Camping With Care
A Sustainable Approach To Sleeping Outdoors
Every year millions of visitors flock to national parks to take advantage of our country’s natural resources. Folks road trip to get there, camping along the way, or seek out state parks, national forests, or Bureau of Land Management (BLM)-operated land on which they can recreate. Spending time in these wild spaces benefits our mental and physical health, but how good are humans at returning the favor? The truth is, when it comes to land stewardship, our efforts are often found wanting.
In the spirit of a lighter footprint, we’ve created a guide for sustainable camping. Whether you use one, three, or all five tips on your next outdoor adventure, we’re confident this list will make your next trip better for both you and the earth. Here’s how to truly leave no trace.

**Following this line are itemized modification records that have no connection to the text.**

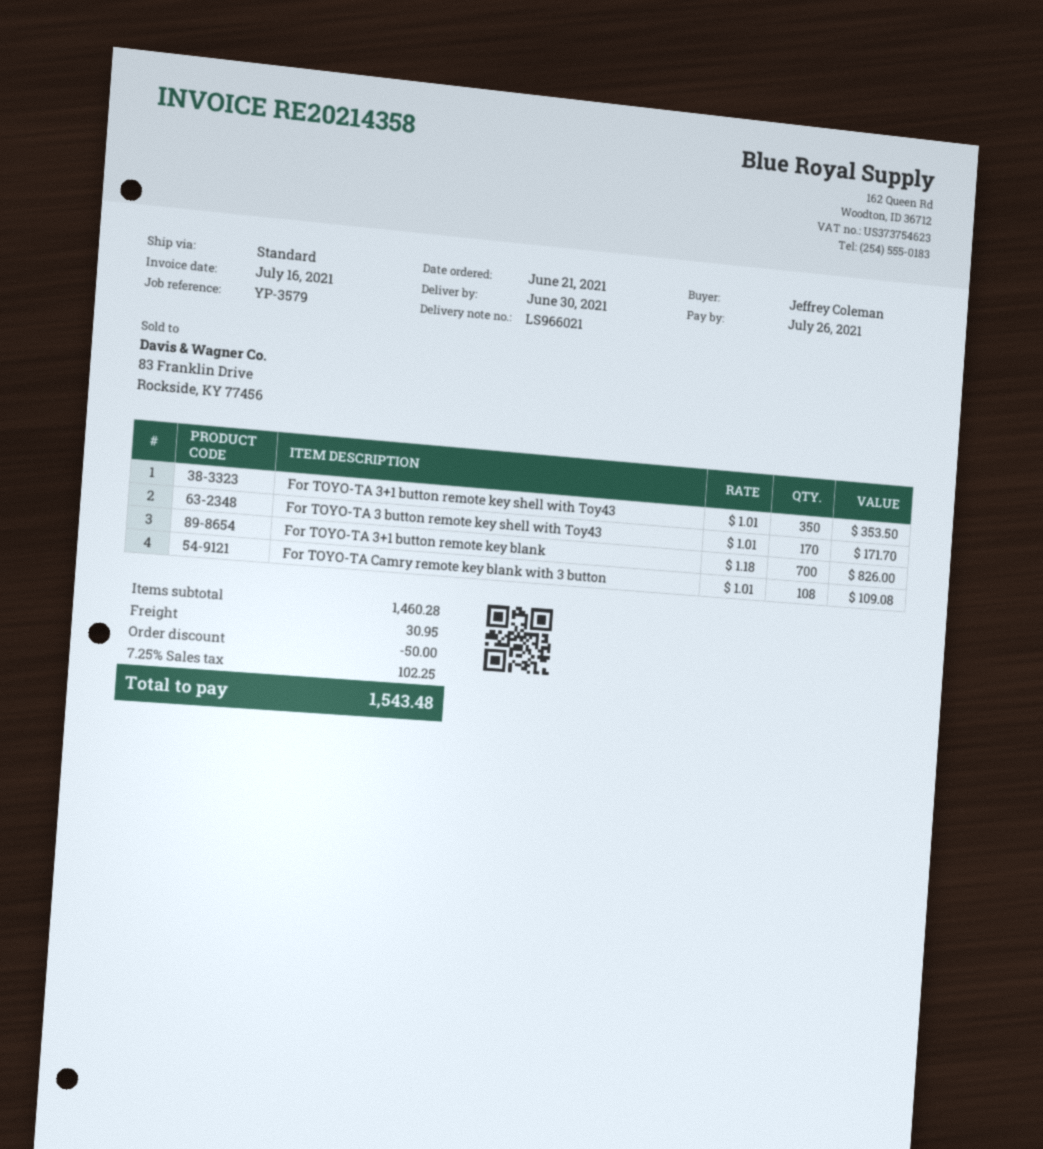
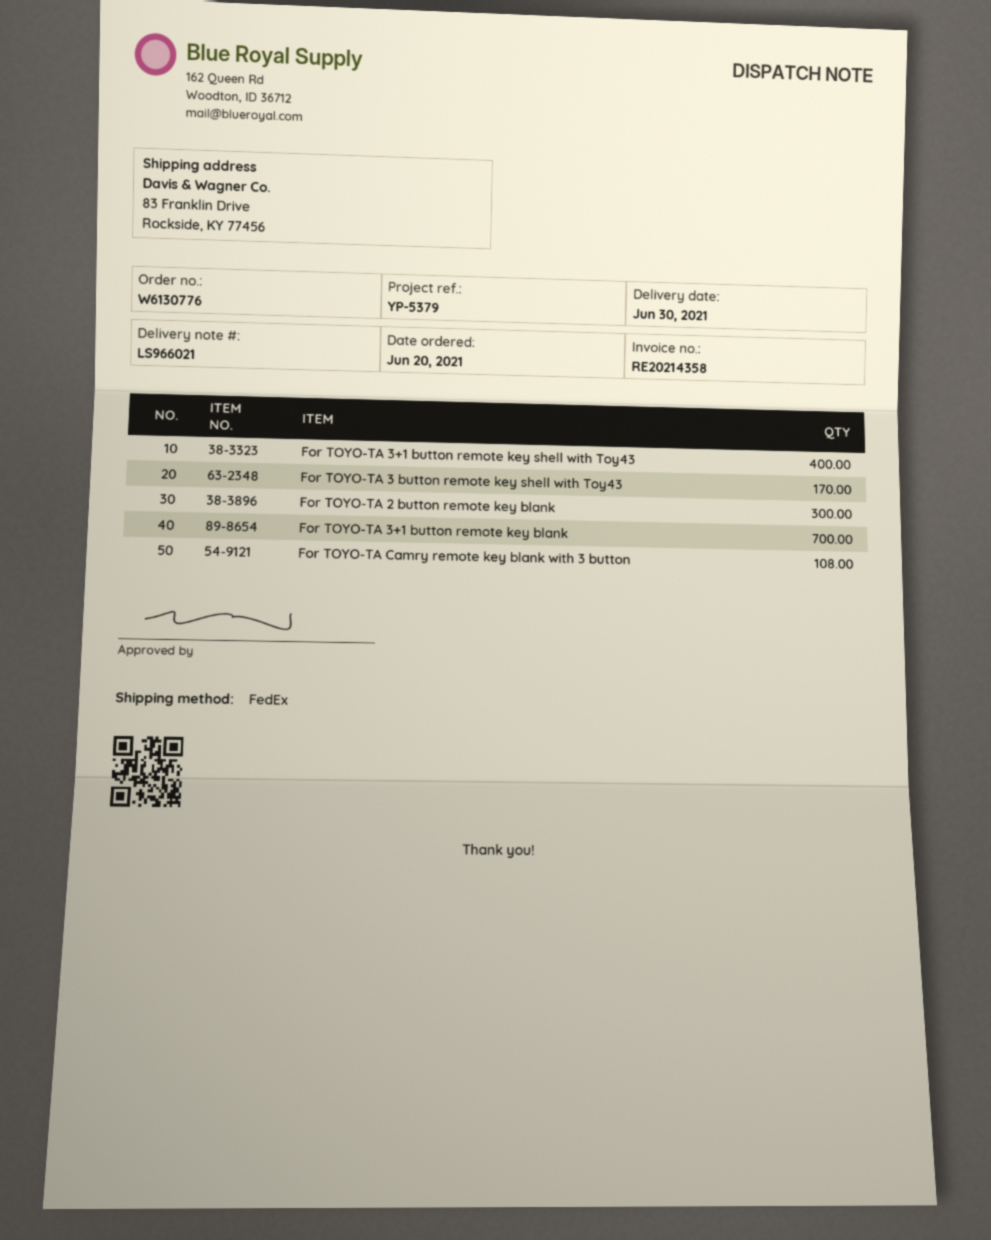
order date: 2021-06-21 -> 2021-06-20
reference: YP-3579 -> YP-5379
shipping method: standard -> FedEx
For TOYO-TA 3+1 button remote key shell with Toy43: 350 -> 400
For TOYO-TA 2 button remote key blank: none -> 300

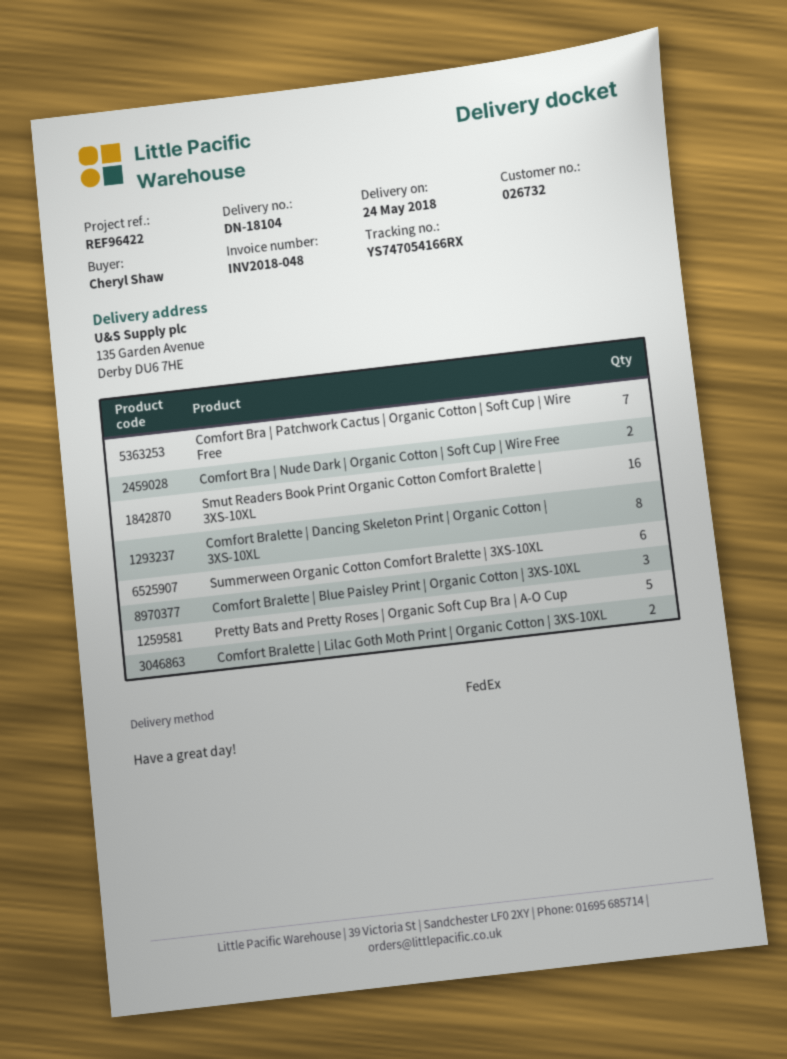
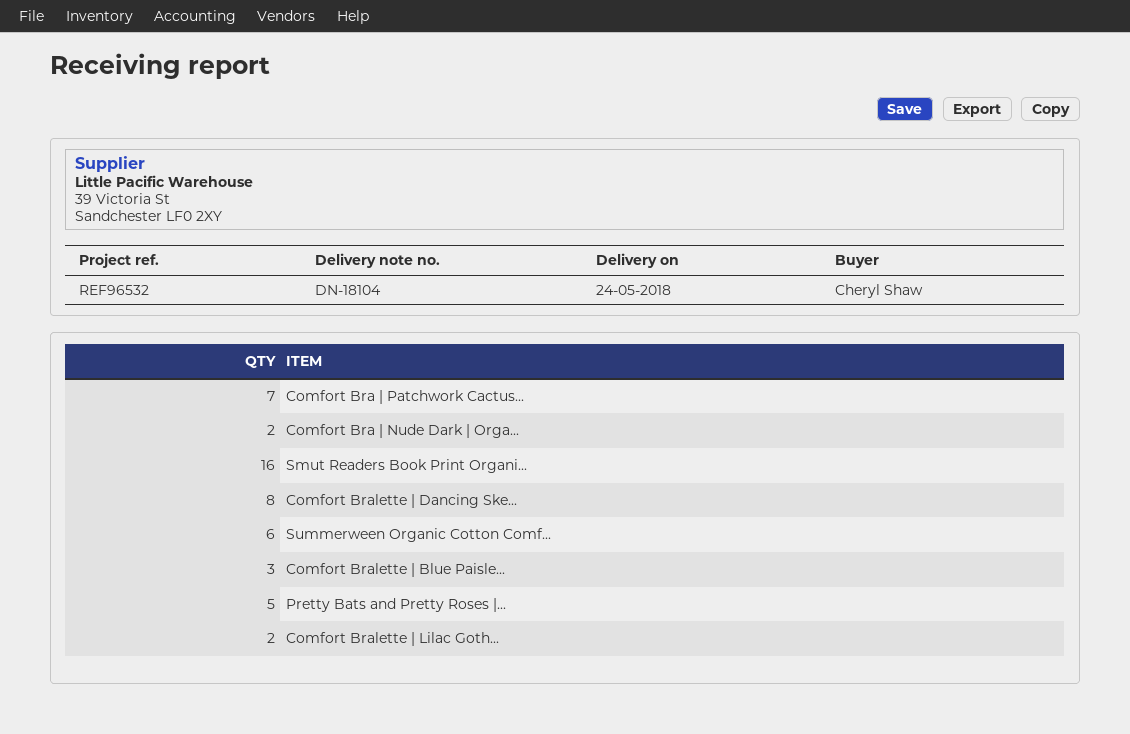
reference: REF96422 -> REF96532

Avoid Creating New Campsites
While it’s tempting to pitch a tent on the banks of that secluded lake, the one surrounded by wildflowers—resist the urge. Impromptu campsites can eventually merge into “mega sites” that lead to soil erosion, ruined vegetation, altered waterways, algae blooms, or even disrupt delicate ecosystems like cryptobiotic soil.
If you opt for backcountry or dispersed camping, minimize your footprint by keeping your campsite small and confined. Try to look for pre-established sites. (Often as an added bonus there’s already a fire pit.) Leave rocks, trees, and logs alone; dig only when burying human waste. Using your personal camp furniture leaves less of an impact on the environment as well.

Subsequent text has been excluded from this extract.